Oggi, però, qualcosa è cambiato. Qualcosa di fragilissimo, sia chiaro, che inizia con la vittoria – non vi stupisca – dei Måneskin all’Eurovision, a maggio (ora il gruppo rock italiano è ai vertici di tutte le classifiche internazionali e pubblicano un brano con Iggy Pop, non so se mi spiego) e con la conquista degli Europei di calcio, e oggi con la straordinaria impresa olimpica. Tutto questo – assieme ad altri fattori meno popolari – sta puntando gli occhi del mondo sul nostro Paese; con stupore e qualche incredulità, ma anche con apprezzamento.
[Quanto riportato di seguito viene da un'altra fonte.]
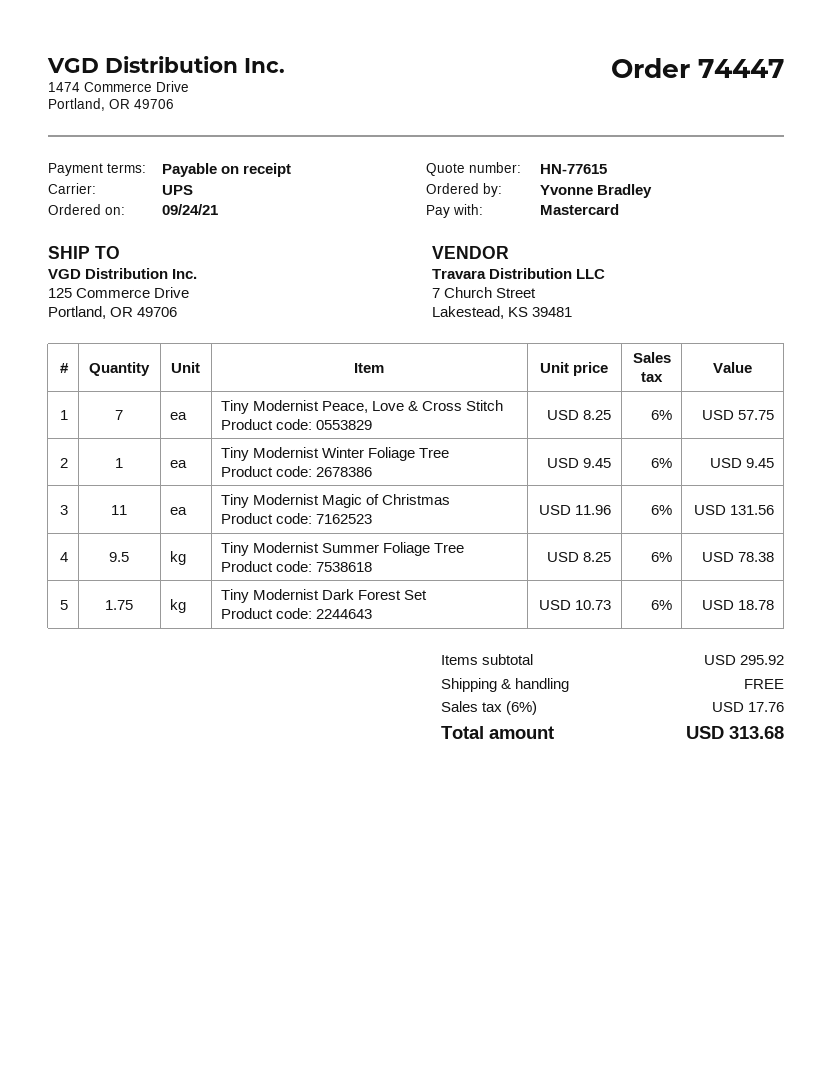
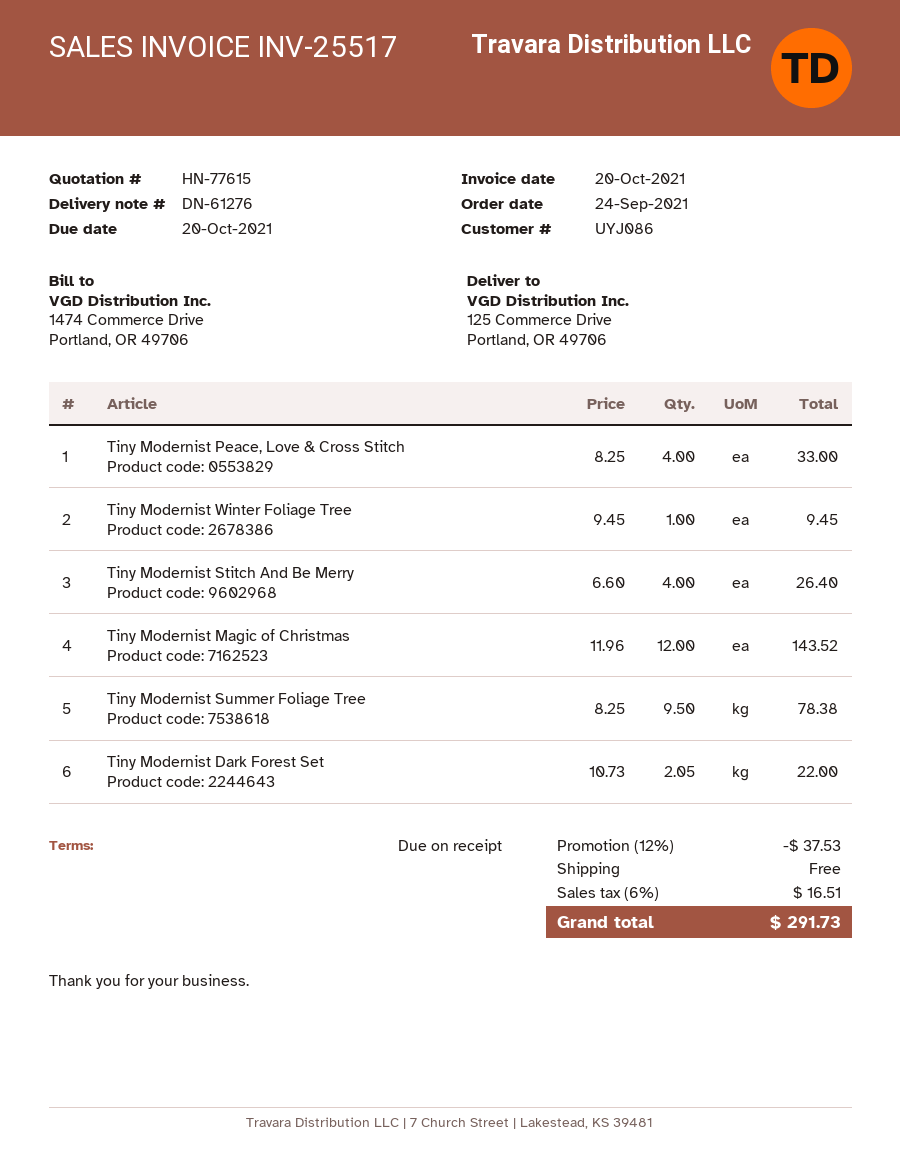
Tiny Modernist Peace, Love & Cross Stitch: 7 x 8.25 = 57.75 -> 4 x 8.25 = 33.00
Tiny Modernist Magic of Christmas: 11 x 11.96 = 131.56 -> 12 x 11.96 = 143.52
Tiny Modernist Dark Forest Set: 1.75 x 10.73 = 18.78 -> 2.05 x 10.73 = 22.00
Tiny Modernist Stitch And Be Merry: none -> 4 x 6.60 = 26.40
discount: none -> 12% = 37.53
tax: 6% = 17.76 -> 6% = 16.51
total: 313.68 -> 291.73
Al centro di tutto, a dare valore a tutto, c’è Mario Draghi, il primo premier credibile dopo lunghe sequenze di pupazzi, di voltagabbana, di chiacchieroni fatui. I successi musicali e sportivi accendono il riflettore a livello di massa, ma i burocrati di Bruxelles o le diplomazie che contano, se ne fregano dei Måneskin e guardano a cosa combiniamo col PNRR, come conteniamo la pandemia, cosa facciamo sul piano delle riforme, sull’agenda digitale, e per ora, va detto, siamo oltre la sufficienza; non troppo oltre ma, caspita!, siamo italiani ed è incredibile che abbiamo una crescita del PIL straordinaria, la pandemia non ci è sfuggita di mano un’altra volta, abbiamo riformato la giustizia (una riformetta, ma piuttosto che niente è meglio piuttosto).

Siamo in uno di quei momenti sospesi in cui può accadere tutto: tornare alla “normale” dissennatezza italiana, mandare tutto in malora e sprecare le occasioni che la storia ci ha servito in un piatto d’argento, oppure, dai, forza! Sentirsi orgogliosi di essere italiani grazie a Damiano e a Marcell, poi sentirsi a proprio agio in questa sensazione e proseguirla sostenendo un’idea di nazione moderna.

In questa fase storica le forze avverse sono sovrabbondanti: Meloni miete consensi, e Salvini fa la Quinta colonna nel governo; i “democratici” hanno abbandonato la tradizione socialdemocratica e i liberali – quattro gatti – hanno fondato ciascuno un partitino ininfluente. L’opinione pubblica non esiste, i giornali fanno pena e non si vede uno straccio di intellettuale capace di ergersi e indicare la strada (la recente vicenda di Cacciari e Agamben ha messo un macigno sulla credibilità di questi nomi di un’intellettualità un tempo apprezzabile).

In questo momento di sospensione, dove una brezza, un tocco, una casualità, può rifarci precipitare nel disprezzo, ogni cittadino deve farsi persona politica, ogni sua azione deve essere un’azione politica. Sostenere un Paese che può rialzarsi, questa è la sfida.